**Task to carry out**
Instruction for the data below: set down exactly the lines from the line with "absolute; right: 3px;" to the line with "12px; color: #0d2a42;", inclusive, and no others.

::::::

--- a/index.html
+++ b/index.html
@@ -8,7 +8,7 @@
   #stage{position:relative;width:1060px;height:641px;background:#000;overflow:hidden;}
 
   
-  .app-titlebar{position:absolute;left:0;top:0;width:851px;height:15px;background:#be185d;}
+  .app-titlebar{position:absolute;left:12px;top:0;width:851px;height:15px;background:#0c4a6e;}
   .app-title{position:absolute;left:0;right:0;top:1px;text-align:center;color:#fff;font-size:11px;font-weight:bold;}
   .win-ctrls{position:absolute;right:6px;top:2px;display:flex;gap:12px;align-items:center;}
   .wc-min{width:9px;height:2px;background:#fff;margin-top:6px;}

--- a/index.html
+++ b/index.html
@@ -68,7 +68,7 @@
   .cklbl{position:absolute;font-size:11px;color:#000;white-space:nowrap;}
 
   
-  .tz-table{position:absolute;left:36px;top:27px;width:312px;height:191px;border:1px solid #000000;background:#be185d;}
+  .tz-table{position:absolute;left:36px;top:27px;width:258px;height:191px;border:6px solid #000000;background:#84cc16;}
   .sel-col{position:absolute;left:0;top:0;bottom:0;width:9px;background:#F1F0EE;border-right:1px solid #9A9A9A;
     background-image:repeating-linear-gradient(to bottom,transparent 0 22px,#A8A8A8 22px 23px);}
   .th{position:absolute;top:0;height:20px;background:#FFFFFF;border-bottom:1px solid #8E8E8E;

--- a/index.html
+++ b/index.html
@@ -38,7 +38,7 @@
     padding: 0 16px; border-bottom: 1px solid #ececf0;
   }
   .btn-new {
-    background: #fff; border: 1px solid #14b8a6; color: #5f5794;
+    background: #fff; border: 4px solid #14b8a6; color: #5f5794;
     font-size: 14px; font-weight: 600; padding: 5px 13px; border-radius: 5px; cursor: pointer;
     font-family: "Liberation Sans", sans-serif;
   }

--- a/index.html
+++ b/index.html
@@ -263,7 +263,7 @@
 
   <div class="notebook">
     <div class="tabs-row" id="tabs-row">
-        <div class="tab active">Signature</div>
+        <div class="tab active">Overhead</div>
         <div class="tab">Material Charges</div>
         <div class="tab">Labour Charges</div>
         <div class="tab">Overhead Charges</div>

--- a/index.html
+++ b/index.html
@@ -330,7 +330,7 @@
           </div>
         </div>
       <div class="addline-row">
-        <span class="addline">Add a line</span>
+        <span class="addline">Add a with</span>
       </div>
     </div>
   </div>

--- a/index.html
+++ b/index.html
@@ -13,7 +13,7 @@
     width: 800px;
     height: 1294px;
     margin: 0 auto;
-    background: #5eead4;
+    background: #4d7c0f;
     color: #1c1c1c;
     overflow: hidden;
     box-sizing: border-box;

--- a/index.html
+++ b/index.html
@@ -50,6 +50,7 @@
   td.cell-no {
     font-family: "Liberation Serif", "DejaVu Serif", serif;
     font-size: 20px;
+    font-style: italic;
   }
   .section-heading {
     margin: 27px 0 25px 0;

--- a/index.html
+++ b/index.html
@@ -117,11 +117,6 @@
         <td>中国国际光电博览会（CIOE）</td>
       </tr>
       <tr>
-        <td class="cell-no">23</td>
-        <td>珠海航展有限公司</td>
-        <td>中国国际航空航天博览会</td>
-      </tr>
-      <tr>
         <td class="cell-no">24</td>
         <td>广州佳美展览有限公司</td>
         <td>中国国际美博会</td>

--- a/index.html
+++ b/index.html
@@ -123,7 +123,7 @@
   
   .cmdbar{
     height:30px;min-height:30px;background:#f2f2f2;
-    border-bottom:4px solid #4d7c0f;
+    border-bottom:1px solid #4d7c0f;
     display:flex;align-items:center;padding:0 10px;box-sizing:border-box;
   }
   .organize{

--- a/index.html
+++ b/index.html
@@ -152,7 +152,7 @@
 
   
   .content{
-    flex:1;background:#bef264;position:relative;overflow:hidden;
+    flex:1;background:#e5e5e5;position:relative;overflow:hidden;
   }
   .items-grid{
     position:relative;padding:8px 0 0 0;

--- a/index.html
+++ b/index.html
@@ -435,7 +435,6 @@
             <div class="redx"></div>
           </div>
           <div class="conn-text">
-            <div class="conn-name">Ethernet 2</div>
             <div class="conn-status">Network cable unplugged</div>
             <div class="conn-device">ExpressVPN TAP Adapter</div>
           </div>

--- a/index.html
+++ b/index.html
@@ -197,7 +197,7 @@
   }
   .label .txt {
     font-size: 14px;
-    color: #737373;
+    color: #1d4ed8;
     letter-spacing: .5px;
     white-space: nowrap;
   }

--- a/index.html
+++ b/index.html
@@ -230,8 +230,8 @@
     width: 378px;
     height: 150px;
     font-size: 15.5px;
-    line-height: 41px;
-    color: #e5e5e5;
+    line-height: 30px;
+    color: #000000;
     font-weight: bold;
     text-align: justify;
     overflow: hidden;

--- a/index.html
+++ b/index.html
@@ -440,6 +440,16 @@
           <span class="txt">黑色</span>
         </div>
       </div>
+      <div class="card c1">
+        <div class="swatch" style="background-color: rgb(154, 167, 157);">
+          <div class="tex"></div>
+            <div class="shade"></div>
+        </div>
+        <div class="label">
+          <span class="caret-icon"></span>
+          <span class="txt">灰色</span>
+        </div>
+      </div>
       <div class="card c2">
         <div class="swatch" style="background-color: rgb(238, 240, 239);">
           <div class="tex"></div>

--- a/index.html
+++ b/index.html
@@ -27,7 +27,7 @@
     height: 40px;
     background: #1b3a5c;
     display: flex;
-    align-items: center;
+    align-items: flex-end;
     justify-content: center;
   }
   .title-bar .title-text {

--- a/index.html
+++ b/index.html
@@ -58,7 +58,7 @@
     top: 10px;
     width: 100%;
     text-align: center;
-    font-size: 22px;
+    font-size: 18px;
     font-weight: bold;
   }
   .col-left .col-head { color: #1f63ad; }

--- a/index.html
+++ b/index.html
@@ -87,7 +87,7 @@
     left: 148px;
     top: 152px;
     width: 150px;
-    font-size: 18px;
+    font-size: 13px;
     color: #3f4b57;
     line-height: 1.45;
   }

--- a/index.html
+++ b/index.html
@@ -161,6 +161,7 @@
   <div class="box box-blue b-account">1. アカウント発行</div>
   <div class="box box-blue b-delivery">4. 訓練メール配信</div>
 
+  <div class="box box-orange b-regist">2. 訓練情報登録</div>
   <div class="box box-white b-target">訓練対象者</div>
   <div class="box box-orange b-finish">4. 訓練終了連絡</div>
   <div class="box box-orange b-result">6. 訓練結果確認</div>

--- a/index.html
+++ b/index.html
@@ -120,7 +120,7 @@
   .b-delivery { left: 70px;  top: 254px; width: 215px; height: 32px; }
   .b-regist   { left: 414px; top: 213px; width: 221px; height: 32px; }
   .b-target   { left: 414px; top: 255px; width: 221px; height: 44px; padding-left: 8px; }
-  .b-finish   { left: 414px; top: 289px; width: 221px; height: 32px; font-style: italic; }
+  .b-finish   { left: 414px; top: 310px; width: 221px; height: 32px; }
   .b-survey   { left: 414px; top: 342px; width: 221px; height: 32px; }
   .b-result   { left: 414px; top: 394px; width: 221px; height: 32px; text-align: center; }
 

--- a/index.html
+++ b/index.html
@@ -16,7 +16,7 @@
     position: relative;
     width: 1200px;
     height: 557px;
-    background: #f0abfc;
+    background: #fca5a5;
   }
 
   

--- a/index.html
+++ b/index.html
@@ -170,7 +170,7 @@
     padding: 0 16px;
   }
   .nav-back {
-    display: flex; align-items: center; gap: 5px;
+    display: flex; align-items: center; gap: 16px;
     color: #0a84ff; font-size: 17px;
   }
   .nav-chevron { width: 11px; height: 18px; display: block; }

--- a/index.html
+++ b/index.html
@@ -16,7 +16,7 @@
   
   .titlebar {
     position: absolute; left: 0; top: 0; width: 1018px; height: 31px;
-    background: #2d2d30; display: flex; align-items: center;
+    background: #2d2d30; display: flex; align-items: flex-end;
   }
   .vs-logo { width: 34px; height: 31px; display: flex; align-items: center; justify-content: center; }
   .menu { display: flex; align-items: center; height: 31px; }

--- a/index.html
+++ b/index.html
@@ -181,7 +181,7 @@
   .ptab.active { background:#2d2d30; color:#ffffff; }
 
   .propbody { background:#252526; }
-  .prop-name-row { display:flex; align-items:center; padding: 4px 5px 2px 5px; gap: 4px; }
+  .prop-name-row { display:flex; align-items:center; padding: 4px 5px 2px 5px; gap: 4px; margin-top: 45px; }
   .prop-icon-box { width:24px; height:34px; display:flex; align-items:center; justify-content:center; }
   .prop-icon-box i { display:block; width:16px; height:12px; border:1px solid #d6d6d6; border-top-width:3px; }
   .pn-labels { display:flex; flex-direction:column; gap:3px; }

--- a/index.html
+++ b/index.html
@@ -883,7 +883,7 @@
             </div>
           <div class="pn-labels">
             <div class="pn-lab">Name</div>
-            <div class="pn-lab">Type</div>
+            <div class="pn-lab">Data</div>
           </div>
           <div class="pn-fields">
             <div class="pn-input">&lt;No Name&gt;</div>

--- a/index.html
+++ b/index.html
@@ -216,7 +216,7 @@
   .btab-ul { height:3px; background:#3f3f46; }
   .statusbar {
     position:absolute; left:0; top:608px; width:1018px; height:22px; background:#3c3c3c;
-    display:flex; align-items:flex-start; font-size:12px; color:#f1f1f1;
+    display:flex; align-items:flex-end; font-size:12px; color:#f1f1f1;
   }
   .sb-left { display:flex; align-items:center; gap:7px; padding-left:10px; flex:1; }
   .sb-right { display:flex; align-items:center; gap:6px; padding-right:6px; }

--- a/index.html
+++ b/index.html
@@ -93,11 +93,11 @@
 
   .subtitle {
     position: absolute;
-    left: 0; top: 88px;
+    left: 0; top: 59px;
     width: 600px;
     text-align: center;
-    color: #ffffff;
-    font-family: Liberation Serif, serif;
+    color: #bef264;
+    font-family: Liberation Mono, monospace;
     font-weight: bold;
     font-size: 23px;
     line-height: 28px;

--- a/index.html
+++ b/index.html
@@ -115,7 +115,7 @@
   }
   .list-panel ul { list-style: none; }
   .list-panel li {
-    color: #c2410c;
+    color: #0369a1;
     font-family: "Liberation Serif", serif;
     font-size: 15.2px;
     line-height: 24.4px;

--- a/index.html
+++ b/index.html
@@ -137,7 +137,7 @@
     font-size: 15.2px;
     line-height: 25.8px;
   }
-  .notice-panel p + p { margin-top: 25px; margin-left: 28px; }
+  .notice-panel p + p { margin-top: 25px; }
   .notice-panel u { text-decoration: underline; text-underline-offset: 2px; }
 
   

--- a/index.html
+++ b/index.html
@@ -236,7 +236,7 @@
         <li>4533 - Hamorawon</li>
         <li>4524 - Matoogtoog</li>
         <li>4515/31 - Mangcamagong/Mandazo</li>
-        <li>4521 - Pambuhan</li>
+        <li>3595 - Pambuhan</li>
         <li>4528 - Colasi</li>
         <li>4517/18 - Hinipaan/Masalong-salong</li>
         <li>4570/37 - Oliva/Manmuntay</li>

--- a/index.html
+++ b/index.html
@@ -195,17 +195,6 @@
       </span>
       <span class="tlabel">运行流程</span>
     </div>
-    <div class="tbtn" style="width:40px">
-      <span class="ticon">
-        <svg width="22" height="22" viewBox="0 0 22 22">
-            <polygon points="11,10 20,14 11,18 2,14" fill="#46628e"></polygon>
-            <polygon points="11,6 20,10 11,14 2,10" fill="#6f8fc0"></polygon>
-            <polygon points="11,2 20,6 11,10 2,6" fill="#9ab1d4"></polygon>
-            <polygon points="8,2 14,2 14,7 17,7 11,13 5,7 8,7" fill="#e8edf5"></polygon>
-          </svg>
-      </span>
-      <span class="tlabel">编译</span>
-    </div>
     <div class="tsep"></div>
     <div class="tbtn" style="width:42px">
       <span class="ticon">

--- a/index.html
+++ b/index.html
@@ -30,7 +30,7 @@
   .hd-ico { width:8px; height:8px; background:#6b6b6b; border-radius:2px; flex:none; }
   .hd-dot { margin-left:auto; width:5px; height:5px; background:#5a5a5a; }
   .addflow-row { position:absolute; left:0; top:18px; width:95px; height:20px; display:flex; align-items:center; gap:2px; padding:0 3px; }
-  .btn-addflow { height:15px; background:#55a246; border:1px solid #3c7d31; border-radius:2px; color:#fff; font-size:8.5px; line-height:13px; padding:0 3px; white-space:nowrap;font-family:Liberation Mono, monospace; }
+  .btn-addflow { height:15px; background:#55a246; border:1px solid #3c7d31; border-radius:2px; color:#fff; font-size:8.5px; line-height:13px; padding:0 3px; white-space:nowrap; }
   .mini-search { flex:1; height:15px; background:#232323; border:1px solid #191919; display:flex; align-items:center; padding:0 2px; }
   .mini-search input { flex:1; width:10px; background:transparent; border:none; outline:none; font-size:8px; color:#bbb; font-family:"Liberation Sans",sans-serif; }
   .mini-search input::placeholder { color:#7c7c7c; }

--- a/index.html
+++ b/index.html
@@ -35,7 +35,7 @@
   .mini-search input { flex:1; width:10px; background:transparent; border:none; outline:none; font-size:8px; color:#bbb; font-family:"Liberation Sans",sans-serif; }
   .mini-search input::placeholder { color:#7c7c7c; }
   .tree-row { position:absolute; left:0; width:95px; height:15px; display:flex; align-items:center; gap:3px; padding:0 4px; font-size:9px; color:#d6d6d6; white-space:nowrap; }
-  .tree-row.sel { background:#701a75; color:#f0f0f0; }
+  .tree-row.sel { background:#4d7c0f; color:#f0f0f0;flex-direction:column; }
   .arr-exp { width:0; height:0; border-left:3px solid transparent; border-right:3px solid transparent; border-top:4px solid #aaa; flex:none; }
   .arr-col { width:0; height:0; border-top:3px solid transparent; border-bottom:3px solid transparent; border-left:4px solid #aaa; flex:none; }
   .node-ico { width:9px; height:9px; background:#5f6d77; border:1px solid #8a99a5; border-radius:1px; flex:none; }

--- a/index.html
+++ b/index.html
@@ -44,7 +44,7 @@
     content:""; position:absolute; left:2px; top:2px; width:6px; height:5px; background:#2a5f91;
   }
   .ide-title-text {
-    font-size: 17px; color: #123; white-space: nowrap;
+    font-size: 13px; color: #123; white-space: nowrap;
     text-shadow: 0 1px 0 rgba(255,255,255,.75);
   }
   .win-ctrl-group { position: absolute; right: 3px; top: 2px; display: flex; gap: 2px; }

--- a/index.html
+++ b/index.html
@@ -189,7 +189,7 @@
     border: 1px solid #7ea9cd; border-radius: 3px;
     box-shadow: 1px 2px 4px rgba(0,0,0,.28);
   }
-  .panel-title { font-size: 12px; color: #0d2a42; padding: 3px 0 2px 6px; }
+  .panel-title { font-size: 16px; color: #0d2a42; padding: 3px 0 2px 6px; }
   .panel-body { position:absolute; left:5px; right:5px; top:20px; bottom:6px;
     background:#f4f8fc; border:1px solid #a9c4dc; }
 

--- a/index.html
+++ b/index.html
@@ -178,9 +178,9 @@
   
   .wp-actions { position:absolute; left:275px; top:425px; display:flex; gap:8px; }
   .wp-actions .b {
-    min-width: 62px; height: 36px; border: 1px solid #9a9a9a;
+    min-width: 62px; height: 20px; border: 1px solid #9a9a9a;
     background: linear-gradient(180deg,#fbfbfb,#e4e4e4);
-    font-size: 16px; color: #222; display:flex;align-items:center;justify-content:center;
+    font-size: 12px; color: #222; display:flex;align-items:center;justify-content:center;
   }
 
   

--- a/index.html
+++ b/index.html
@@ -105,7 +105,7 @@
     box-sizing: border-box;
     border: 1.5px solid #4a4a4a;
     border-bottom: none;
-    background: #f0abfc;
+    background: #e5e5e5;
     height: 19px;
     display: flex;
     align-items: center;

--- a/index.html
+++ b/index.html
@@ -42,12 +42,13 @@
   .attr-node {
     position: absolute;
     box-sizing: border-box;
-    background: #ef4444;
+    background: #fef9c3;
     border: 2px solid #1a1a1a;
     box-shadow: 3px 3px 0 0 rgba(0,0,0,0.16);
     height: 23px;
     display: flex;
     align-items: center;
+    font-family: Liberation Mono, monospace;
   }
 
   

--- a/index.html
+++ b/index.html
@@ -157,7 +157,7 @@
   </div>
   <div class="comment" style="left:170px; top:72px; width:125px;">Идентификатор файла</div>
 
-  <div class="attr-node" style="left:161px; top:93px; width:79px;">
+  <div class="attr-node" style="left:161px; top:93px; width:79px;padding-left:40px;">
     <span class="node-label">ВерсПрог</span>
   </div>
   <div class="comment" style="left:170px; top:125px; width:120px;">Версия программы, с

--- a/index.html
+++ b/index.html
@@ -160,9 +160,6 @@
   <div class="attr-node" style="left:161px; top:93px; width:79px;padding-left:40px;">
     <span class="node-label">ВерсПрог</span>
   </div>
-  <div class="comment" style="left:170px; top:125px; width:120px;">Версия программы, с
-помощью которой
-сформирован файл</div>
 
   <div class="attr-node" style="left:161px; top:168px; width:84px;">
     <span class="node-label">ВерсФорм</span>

::::::

**Exercise result**
   .win-ctrl-group { position: absolute; right: 3px; top: 2px; display: flex; gap: 2px; }

--- a/index.html
+++ b/index.html
@@ -189,7 +189,7 @@
     border: 1px solid #7ea9cd; border-radius: 3px;
     box-shadow: 1px 2px 4px rgba(0,0,0,.28);
   }
-  .panel-title { font-size: 12px; color: #0d2a42; padding: 3px 0 2px 6px; }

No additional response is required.